▸ What the exercise asks: Show each line of the records below where the word "spring" occurs.

··· Record set

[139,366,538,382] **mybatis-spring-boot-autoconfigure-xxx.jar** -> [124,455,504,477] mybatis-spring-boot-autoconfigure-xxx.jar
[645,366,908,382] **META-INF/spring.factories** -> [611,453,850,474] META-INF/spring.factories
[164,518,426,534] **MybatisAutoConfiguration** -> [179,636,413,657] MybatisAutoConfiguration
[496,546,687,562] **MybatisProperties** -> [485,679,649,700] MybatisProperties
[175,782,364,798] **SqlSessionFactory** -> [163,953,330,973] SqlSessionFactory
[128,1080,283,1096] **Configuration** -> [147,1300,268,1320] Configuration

······
··· Record set

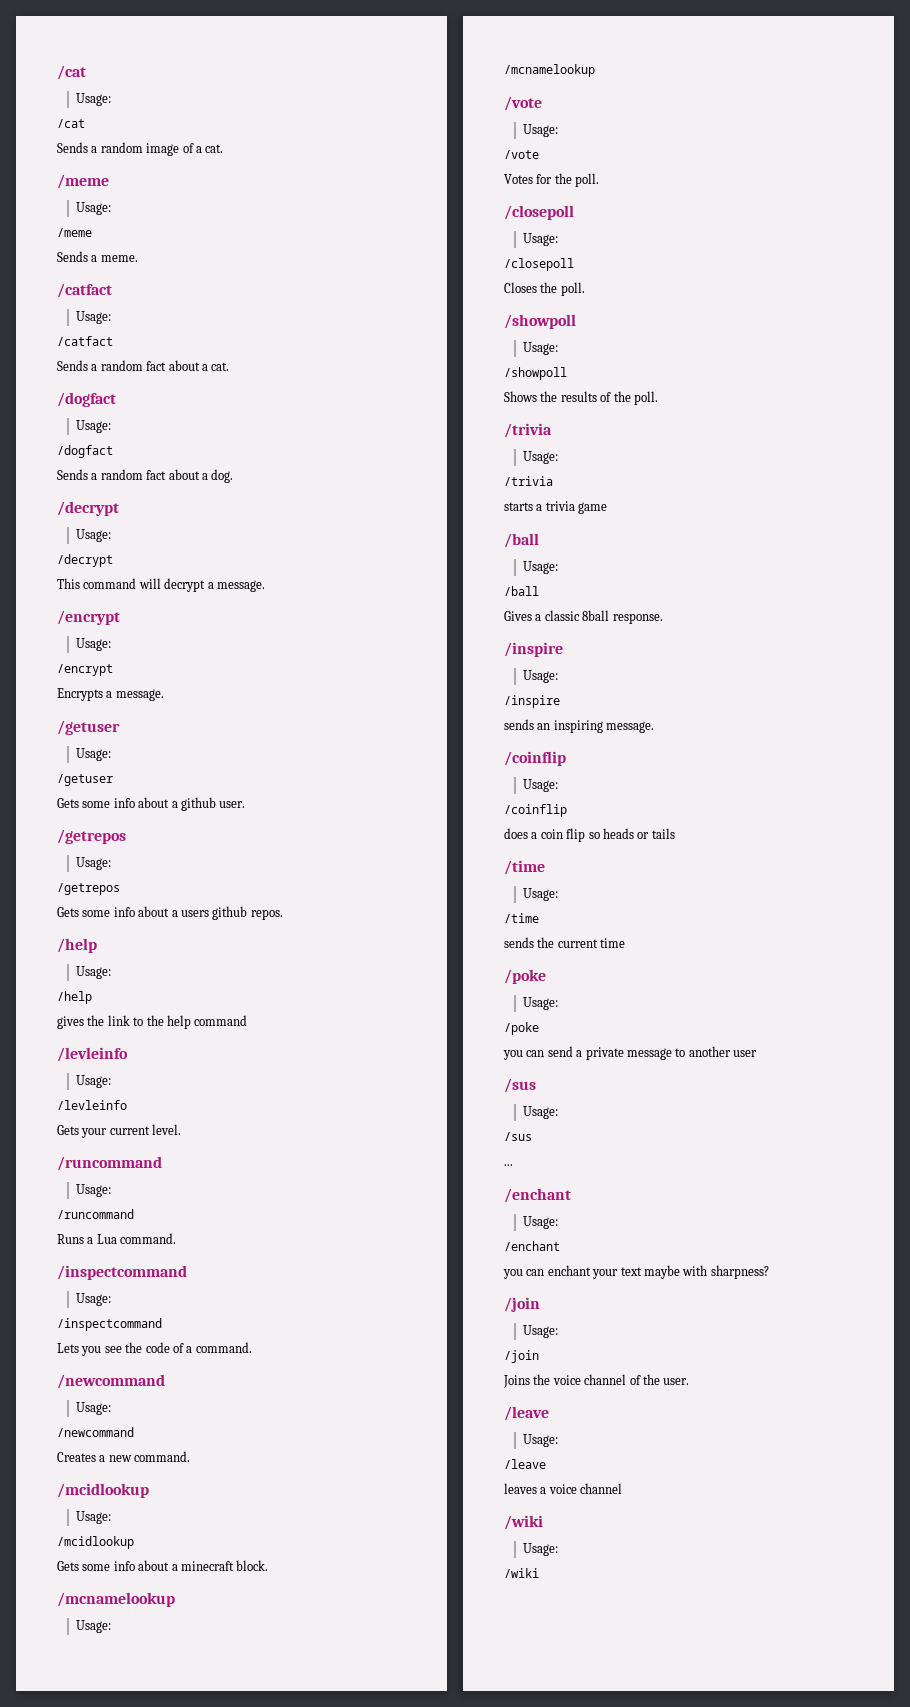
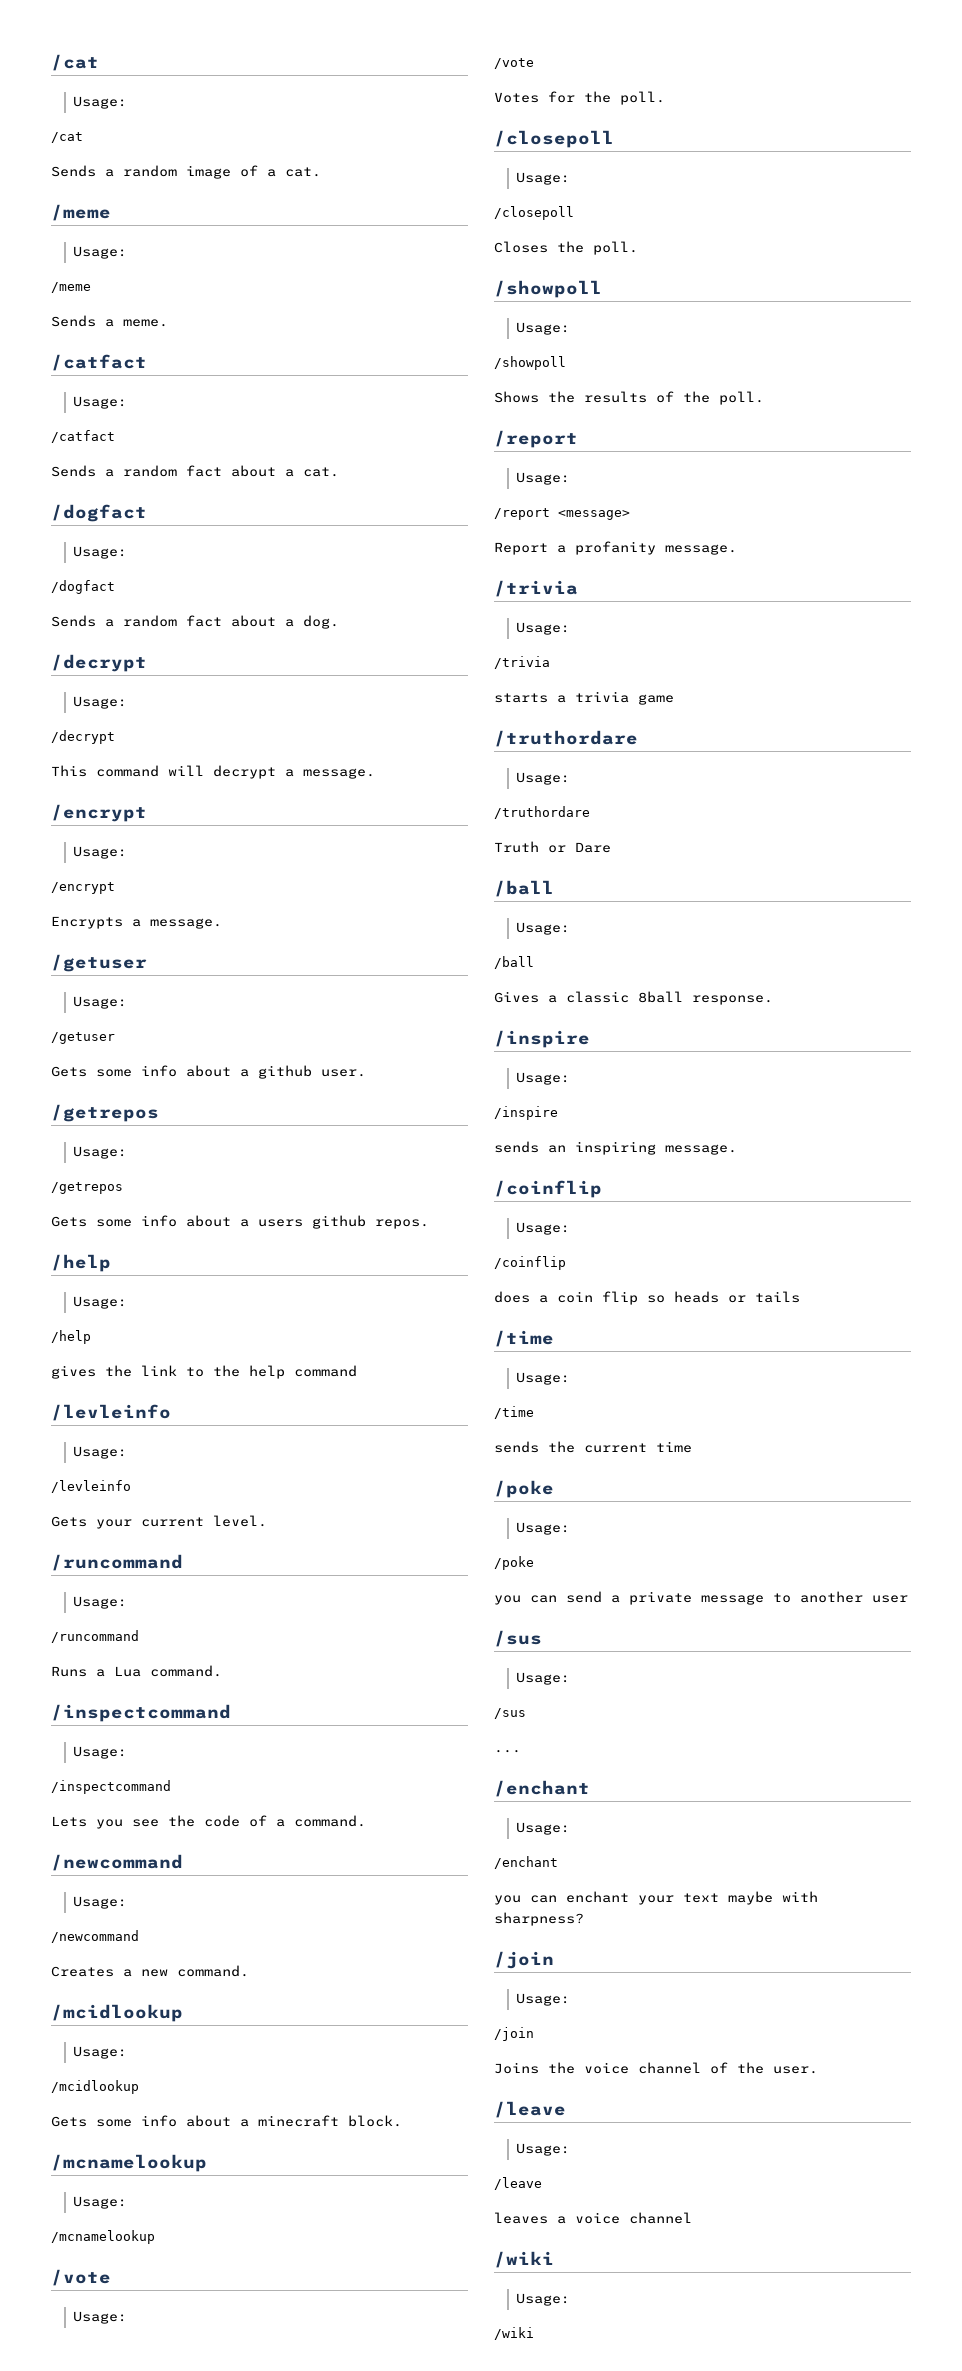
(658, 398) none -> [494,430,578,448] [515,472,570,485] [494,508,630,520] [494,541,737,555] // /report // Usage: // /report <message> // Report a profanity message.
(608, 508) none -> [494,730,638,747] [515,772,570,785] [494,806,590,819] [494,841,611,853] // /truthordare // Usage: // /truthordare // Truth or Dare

······
··· Record set

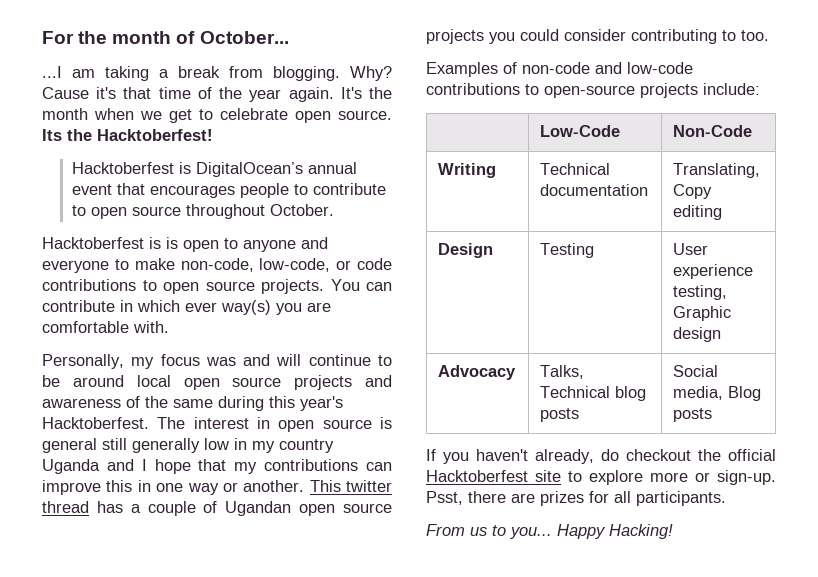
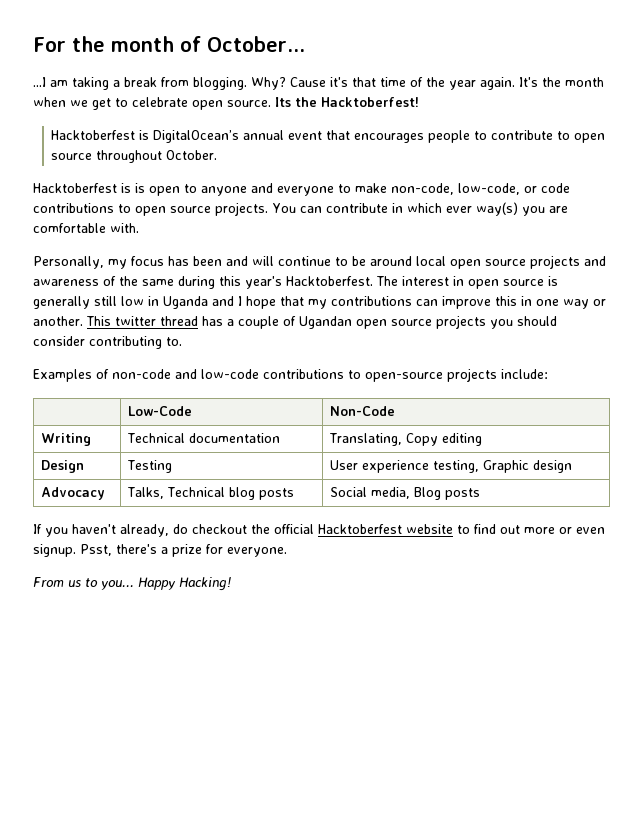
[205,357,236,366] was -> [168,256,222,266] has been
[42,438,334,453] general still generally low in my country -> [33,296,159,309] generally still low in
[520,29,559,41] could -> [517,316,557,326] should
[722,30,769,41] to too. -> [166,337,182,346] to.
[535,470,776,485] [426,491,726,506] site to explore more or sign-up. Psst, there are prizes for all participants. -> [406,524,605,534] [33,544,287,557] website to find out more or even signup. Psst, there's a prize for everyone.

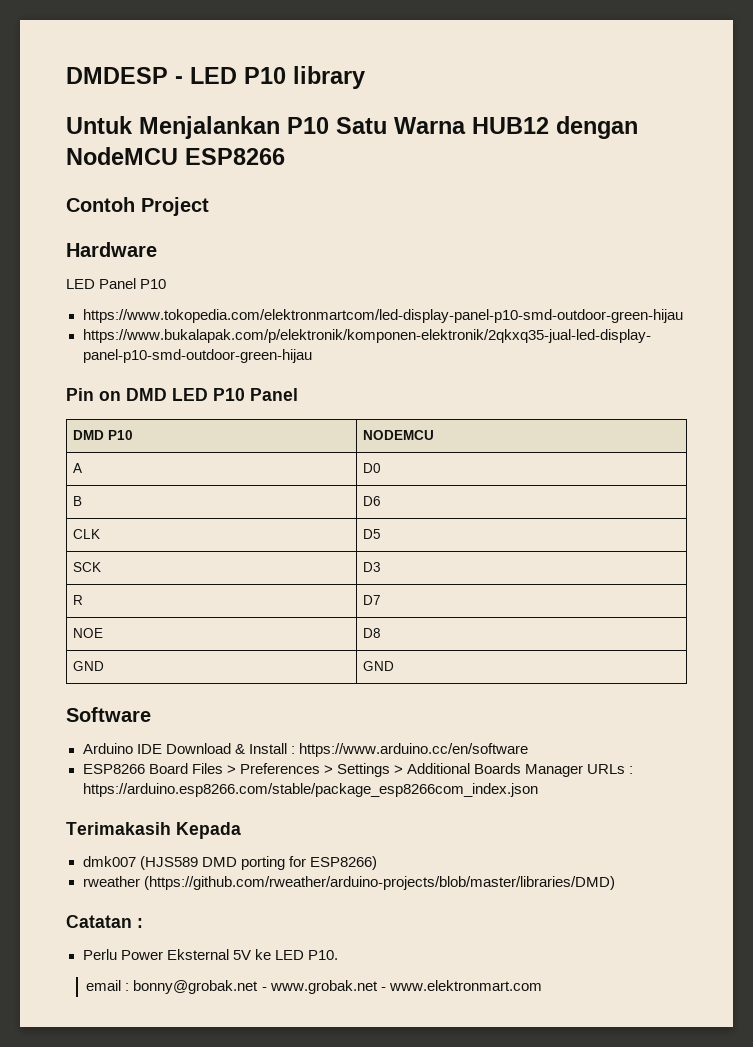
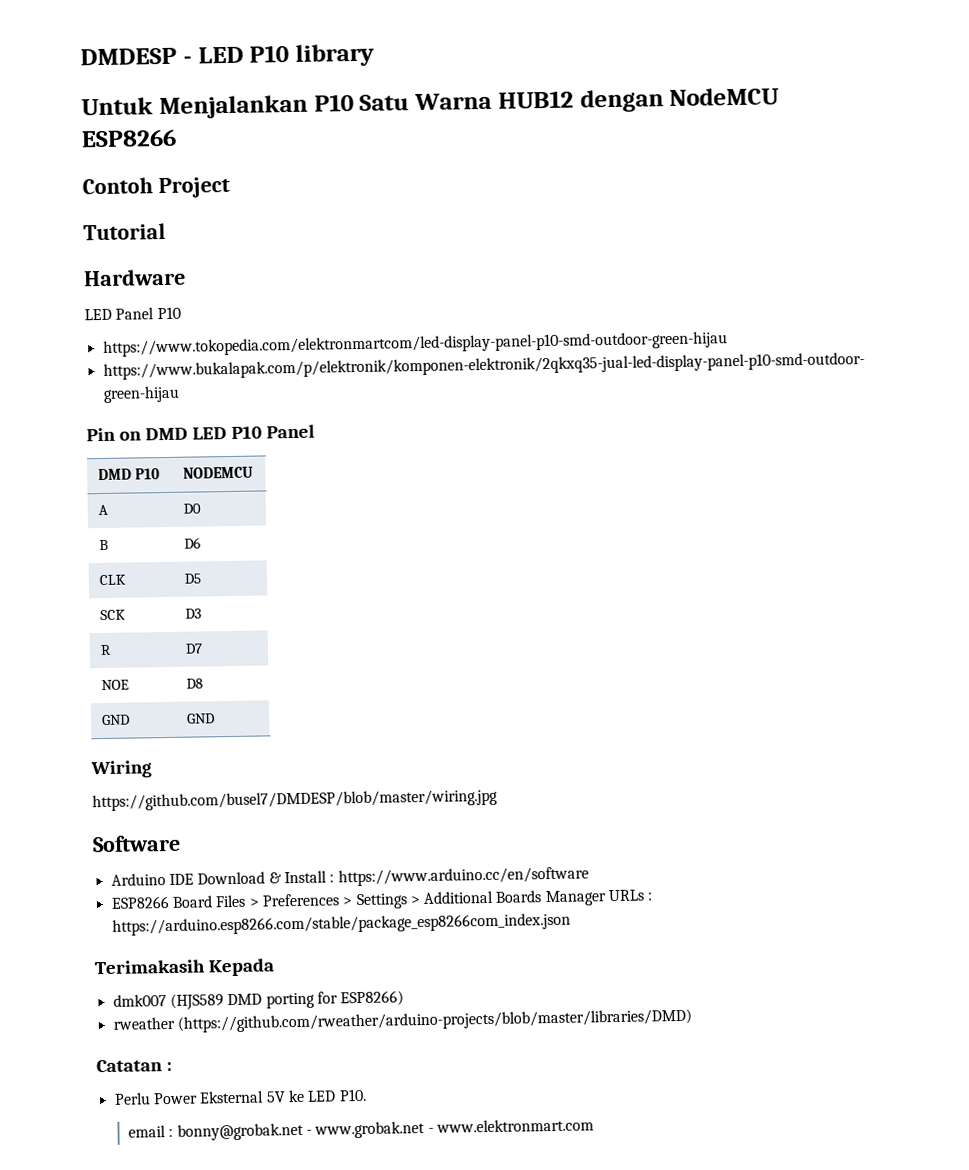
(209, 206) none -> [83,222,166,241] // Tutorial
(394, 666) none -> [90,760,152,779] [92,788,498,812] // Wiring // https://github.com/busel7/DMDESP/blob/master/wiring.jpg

······

▸ Answer to this task:
[139,366,538,382] **mybatis-spring-boot-autoconfigure-xxx.jar** -> [124,455,504,477] mybatis-spring-boot-autoconfigure-xxx.jar
[645,366,908,382] **META-INF/spring.factories** -> [611,453,850,474] META-INF/spring.factories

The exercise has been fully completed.